AstraZeneca/Daiichi Sankyo’s Enhertu (trastuzumab deruxtecan) has not been recommended by the National Institute for Health and Care Excellence (NICE) to treat advanced HER2-low breast cancer in adults.
Currently the most common form of cancer in the UK, breast cancer is a disease in which abnormal breast cells grow out of control and form tumours, and is responsible for around 55,000 cases in women and 400 cases in men every year.

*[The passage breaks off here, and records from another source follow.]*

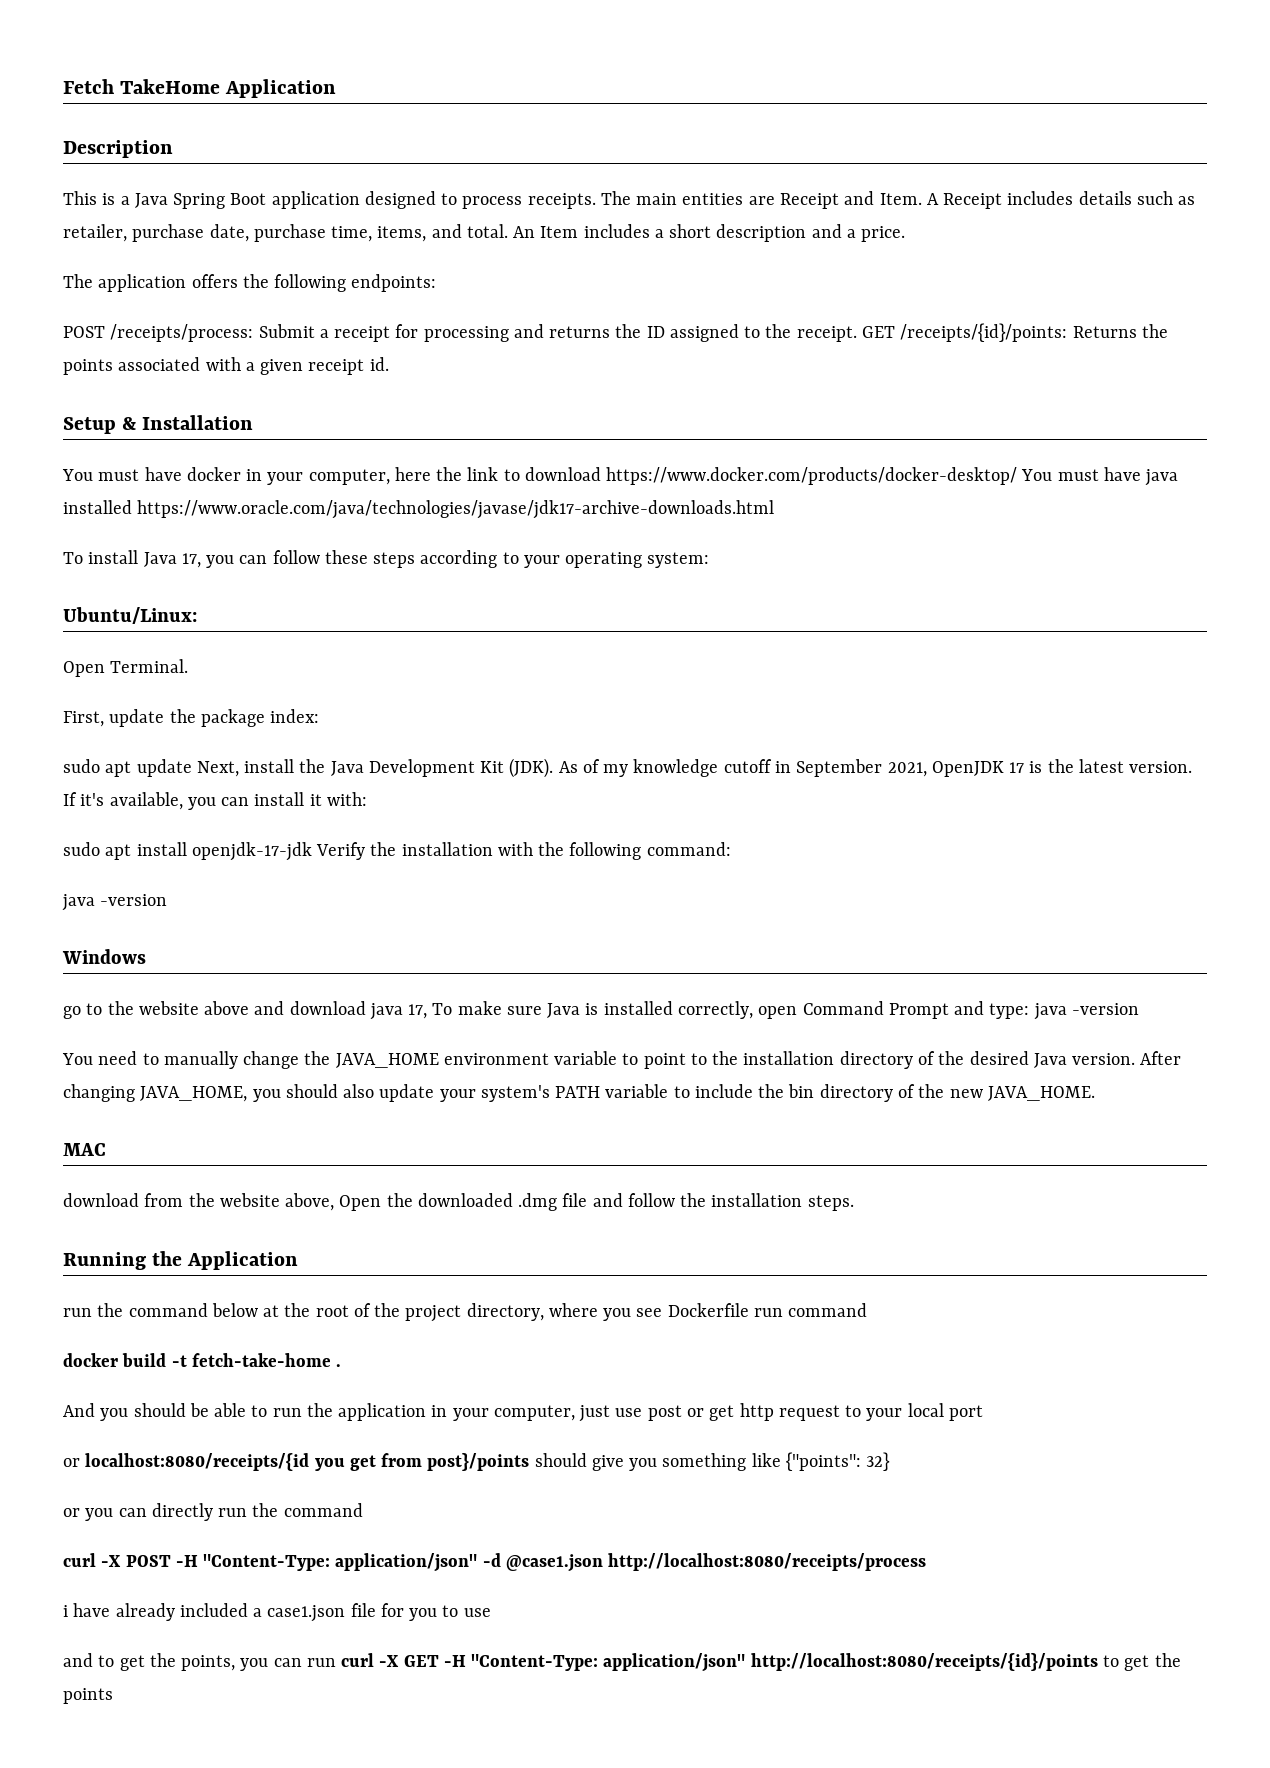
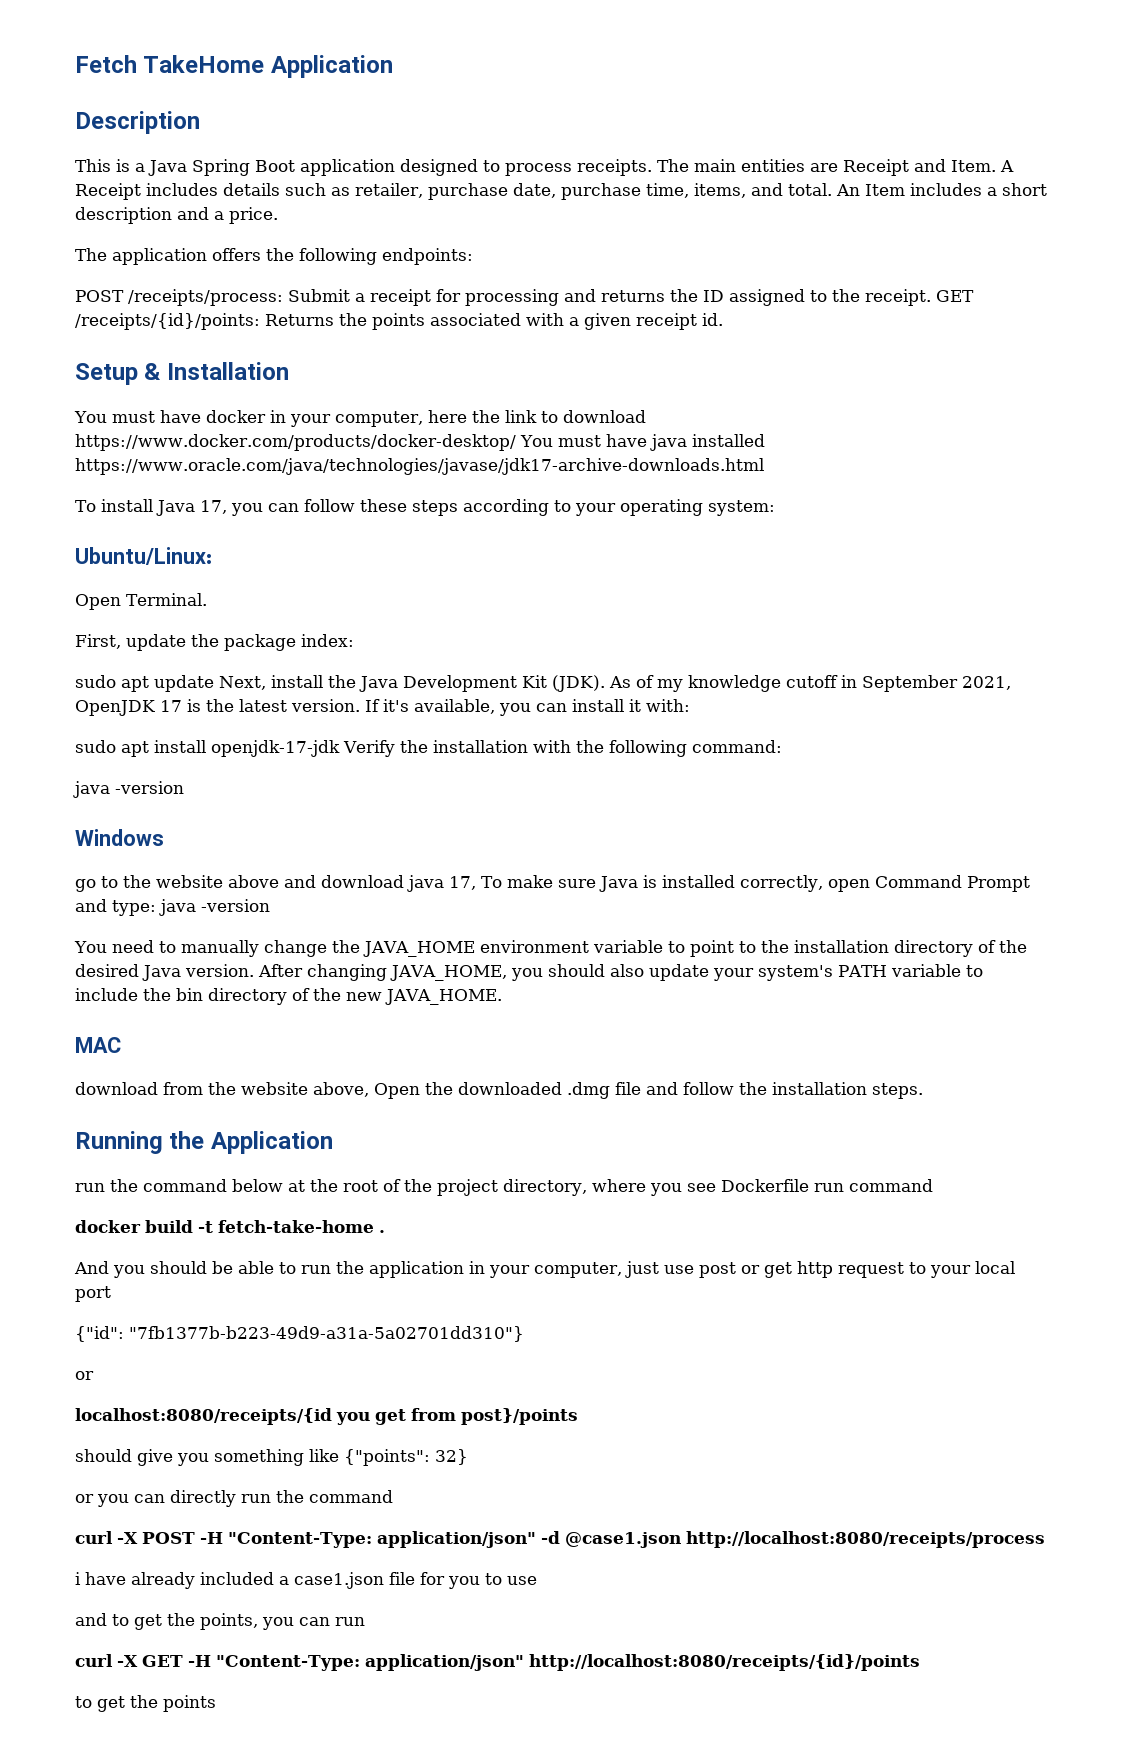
- or localhost:8080/receipts/{id you get from post}/points should give you something like {"points": 32}
+ {"id": "7fb1377b-b223-49d9-a31a-5a02701dd310"}
+ or
+ localhost:8080/receipts/{id you get from post}/points
+ should give you something like {"points": 32}
- and to get the points, you can run curl -X GET -H "Content-Type: application/json" http://localhost:8080/receipts/{id}/points to get the points
+ and to get the points, you can run
+ curl -X GET -H "Content-Type: application/json" http://localhost:8080/receipts/{id}/points
+ to get the points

NICE’s decision follows the conclusion of negotiations between NHS England and the companies when trying to agree a commercial arrangement to make Enhertu available at a cost-effective price for the NHS, which paused the agency’s appraisal of the drug.
“A key uncertainty in estimating Enhertu’s cost-effectiveness was how much longer people on Enhertu live compared with those receiving standard treatment in the future,” said Helen Knight, director of medicines evaluation at NICE.
After considering all evidence and noting Enhertu’s “significant development for people with HER2-low advanced breast cancer who currently have limited chemotherapy options,” the independent committee concluded that “the cost the NHS was being asked to pay was too high in relation to the benefits it provides for it to be recommended for routine use in the NHS,” explained Knight.
The decision follows NICE’s draft guidance published in September last year, which did not recommend Enhertu for people with this type of breast cancer after they had received chemotherapy.
The agency’s decision was based on uncertainties in the evidence, which meant that cost-effectiveness estimates were above the range that it would consider an acceptable use of NHS resources.
Knight said: “Without a commercial arrangement that results in a price that represents a cost-effective use of NHS resources, NICE cannot recommend Enhertu.”
If recommended, Enhertu was estimated to benefit around 1,000 people in the UK.
Registered consultees, including companies and patient carer groups, will have the opportunity to appeal against NICE’s final draft recommendations.
Similarly, NICE recently announced that it did not recommend Sanofi’s Xenpozyme (olipudase alfa) enzyme replacement therapy to treat acid sphingomyelinase deficiency (ASMD) types AB or B due to cost-effectiveness estimates being too high for NHS use.